What Does Quality of Life Really Mean?
I looked for the definition of Quality of Life in about ten sources and they all were different and complicated. They were as varied as are you happy with a bunch of numbers and asterisks to a twenty page treatise. Maybe it’s like Parkinson’s where no two people have the same symptoms. I do know that I’m supposed to be aware that Parkinson’s can negatively affect your Quality of Life. If QoL is individual, then it’s like the actualization of things I wanted to be doing or continue doing at this time in my life. Perhaps a new bucket list of things I wanted to do at this point in my life?
Traveling
Travel has always been a big part of our lives and a big part of what we planned to do. I liked travel because I learned from it. I hated travel because of the mobs of tourists.
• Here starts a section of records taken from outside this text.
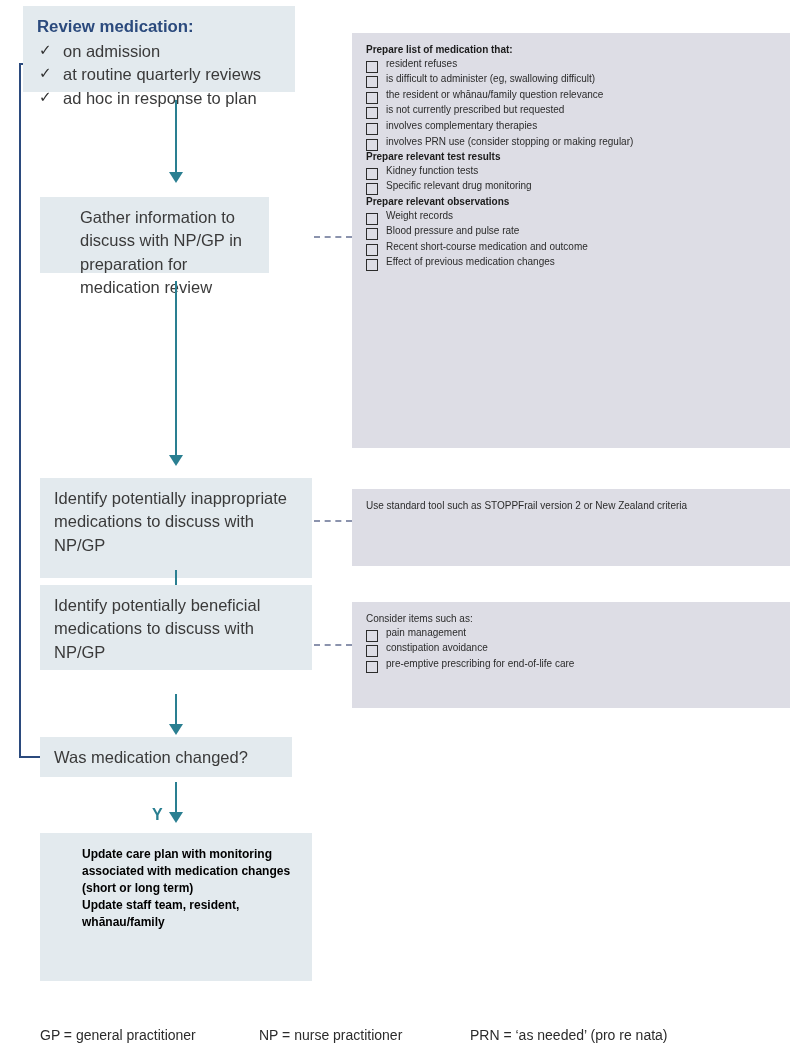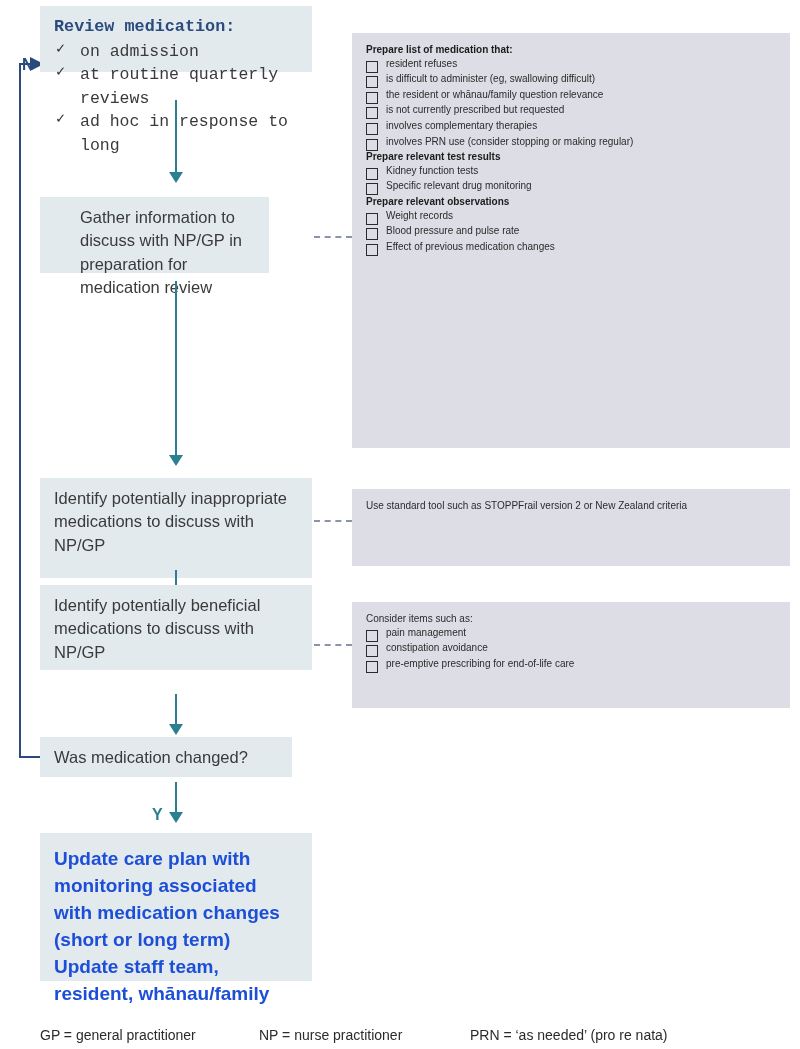--- a/index.html
+++ b/index.html
@@ -48,24 +48,25 @@
     display: block;
     margin-bottom: 1px;
   }
   .box-strong {
     font-weight: bold;
     color: #1b1b1b;
     display: block;
   }
   .final-box-text {
     font-weight: bold;
-    color: #1d4ed8;
-    font-size: 19px;
+    color: #000000;
+    font-size: 12px;
     line-height: 1.42;
     display: block;
+    margin-left: 28px;
   }
 
   
   .row {
     display: flex;
     align-items: flex-start;
   }
   .marker {
     flex: 0 0 auto;
     width: 20px;
@@ -133,33 +134,33 @@
 <body>
 
 <div id="canvas">
 
   <svg id="loop-svg" width="800" height="1049">
     <path d="M 120 757 L 20 757 L 20 64 L 30 64" fill="none" stroke="#2b4a7d" stroke-width="2"></path>
     <polygon points="30,57 44,64 30,71" fill="#2b4a7d"></polygon>
   </svg>
   <div class="yn-label n-label" style="left:22px; top:56px;">N</div>
 
-  <div class="proc-box" style="left:40px; top:6px; width:272px; height:66px;font-family:Liberation Mono, monospace;">
+  <div class="proc-box" style="left:23px; top:6px; width:272px; height:86px;">
     <span class="box-title-blue">Review medication:</span>
     <div class="row checkline">
       <span class="marker tick">✓</span>
       <span class="row-text">on admission</span>
     </div>
     <div class="row checkline">
       <span class="marker tick">✓</span>
       <span class="row-text">at routine quarterly reviews</span>
     </div>
     <div class="row checkline">
       <span class="marker tick">✓</span>
-      <span class="row-text">ad hoc in response to long</span>
+      <span class="row-text">ad hoc in response to plan</span>
     </div>
   </div>
 
   <div class="v-line" style="left:175px; top:100px; height:74px;"></div>
   <div class="arrow-down" style="left:168.5px; top:172px;"></div>
 
   <div class="proc-box" style="left:40px; top:197px; width:229px; height:76px;padding-left:40px;">
     <span>Gather information to discuss with NP/GP in preparation for medication review</span>
   </div>
 
@@ -207,20 +208,24 @@
 
     <span class="box-strong">Prepare relevant observations</span>
 
     <div class="row checkline">
       <span class="marker cbox"><span class="cbox-glyph"></span></span>
       <span class="row-text">Weight records</span>
     </div>
     <div class="row checkline">
       <span class="marker cbox"><span class="cbox-glyph"></span></span>
       <span class="row-text">Blood pressure and pulse rate</span>
+    </div>
+    <div class="row checkline">
+      <span class="marker cbox"><span class="cbox-glyph"></span></span>
+      <span class="row-text">Recent short-course medication and outcome</span>
     </div>
     <div class="row checkline">
       <span class="marker cbox"><span class="cbox-glyph"></span></span>
       <span class="row-text">Effect of previous medication changes</span>
     </div>
   </div>
 
   <div class="v-line" style="left:175px; top:281px; height:176px;"></div>
   <div class="arrow-down" style="left:168.5px; top:455px;"></div>
 

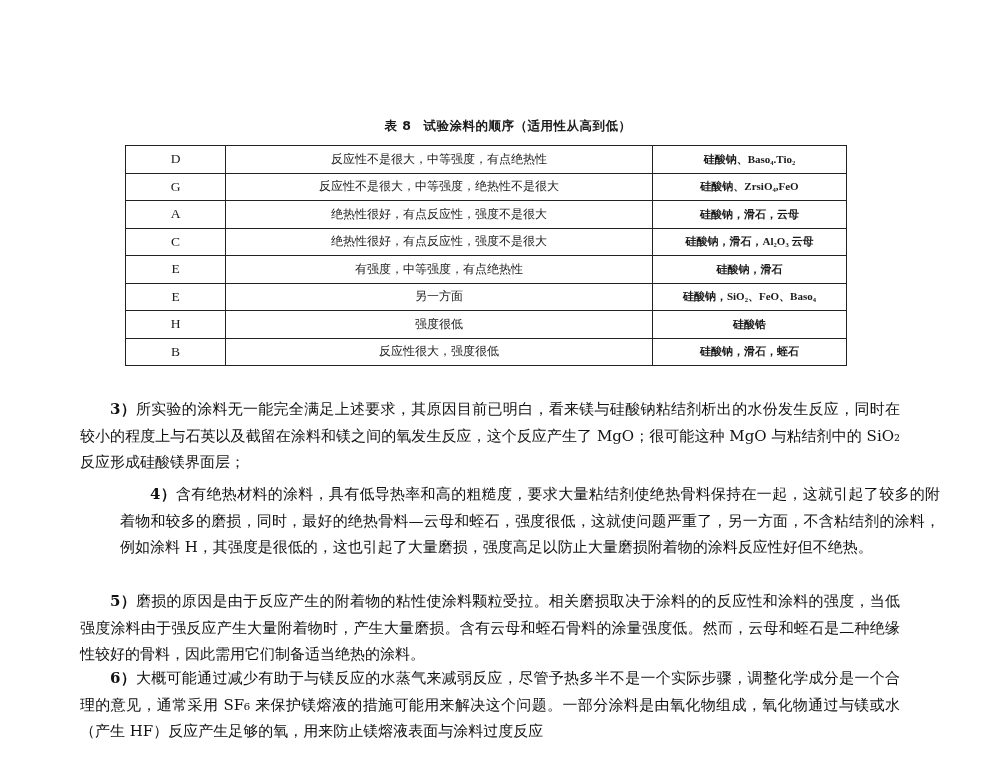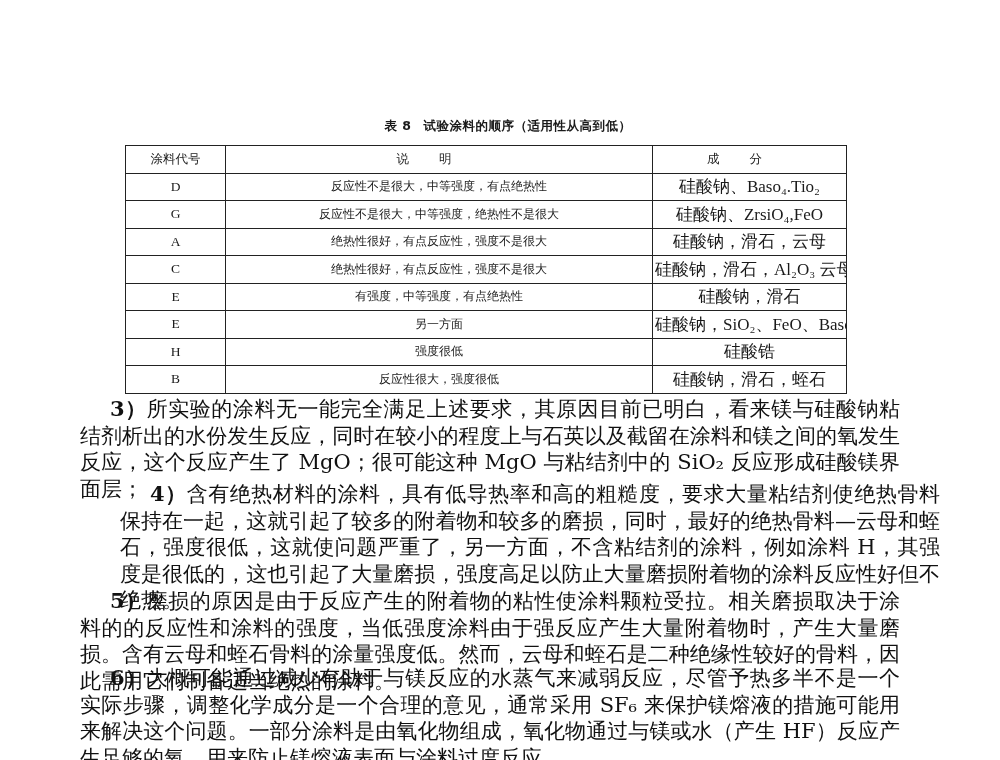--- a/index.html
+++ b/index.html
@@ -18,46 +18,41 @@
     border-collapse: collapse; table-layout: fixed;
     font-size: 12.5px;
   }
   table.data td, table.data th {
     border: 1.2px solid #222; height: 26.5px; padding: 0 2px; text-align: center;
     font-weight: normal; white-space: nowrap; overflow: hidden; color: #1a1a1a;
   }
   table.data th { font-family: "DejaVu Sans", "Liberation Sans", sans-serif; font-size: 12.5px; }
   table.data td.desc { font-family: Liberation Mono, monospace; font-size: 12px; }
   table.data td.code { font-family: "Liberation Serif", serif; font-size: 13.5px; }
-  table.data td.comp { font-family: "Liberation Serif", serif; font-size: 17px; }
+  table.data td.comp { font-family: "Liberation Serif", serif; font-size: 11px; font-weight: bold; }
   .para {
     position: absolute; left: 80px; width: 820px;
-    font-size: 21px; line-height: 26.5px; color: #111; text-align: justify;
+    font-size: 15px; line-height: 26.5px; color: #111; text-align: justify;
   }
   .para .lbl { font-weight: bold; }
 </style>
 </head>
 <body>
 
 <div class="caption">
   <span class="num">表 8</span><span>试验涂料的顺序（适用性从高到低）</span>
 </div>
 
 <table class="data">
   <colgroup>
       <col style="width:100px">
       <col style="width:427px">
       <col style="width:194px">
     </colgroup>
   <tbody>
-      <tr>
-    <th>涂料代号</th>
-    <th style="letter-spacing:30px;">说明</th>
-    <th style="letter-spacing:30px;">成分</th>
-  </tr>
   <tr>
     <td class="code">D</td>
     <td class="desc">反应性不是很大，中等强度，有点绝热性</td>
     <td class="comp">硅酸钠、Baso₄.Tio₂</td>
   </tr>
   <tr>
     <td class="code">G</td>
     <td class="desc">反应性不是很大，中等强度，绝热性不是很大</td>
     <td class="comp">硅酸钠、ZrsiO₄,FeO</td>
   </tr>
If Parkinson’s and my kidney failure have totally halted foreign travel, how can I travel? Through documentaries. Documentaries are so much better than that stuff we used to watch in school. We had envisioned visiting some of the palaces and castles in England as part of some tour. Turns out there’s a series called “Secrets of The National Trust” that provides inside, behind the ropes views and stories of the previous occupants that you would never get if you showed up as part of a tour. Missing the local cuisine? Plan a menu. Want to know about the architecture? There’s a series that takes you from the sewers to the rooftops. For me, it’s not like physical travel, but in several ways virtual travel offers more. Not traveling is a debit to my QoL, virtual travel is an addition to my current QoL.
Dining with Parkinson's
Dining out was always an enjoyable part of our social and family life. Parkinson’s became an inhibitor for several reasons. I knew I would inevitably spill something just as every one at the table was looking at me or my voice was so quiet that no one could hear me and, the worst, I always felt everyone was looking at me. I started going to restaurants less and less. A big debit to my QoL! Then I read a tough love article. Unless you’ve grown horns or are wearing a halo, no one is staring at you. They’re more likely to be staring at their cell phones. If people can’t hear you or understand you, get a speech therapist and do the work. Everybody spills. We're multitasking, eating, talking, moving our hands and maneuvering food from plate to mouth. Tell your waiter to bring you several additional napkins. Make your likely spilling a game and your spilling the focus. Announce a prize for the person whose guess is the closest to your actually spilling red wine on your white shirt. Bring your weighted utensils. Order something you’re less likely to spill. In this case, my concerns about eating out lead to my not eating out and the concerns were not real. With some trepidation, I started going out to eat more often. No big deal.
Quality of life for me
I am finding ways to continue doing things I like and finding ways to do things I have wanted to do. The bucket list helps me choose my next action. So far, I’ve been able to do things that are least a version of the intended task. Not doing it equals a debit to my Quality of Life and finding a way to do it is an addition to my Quality of Life. Pretty simplistic but simple is easier than hard for me these days.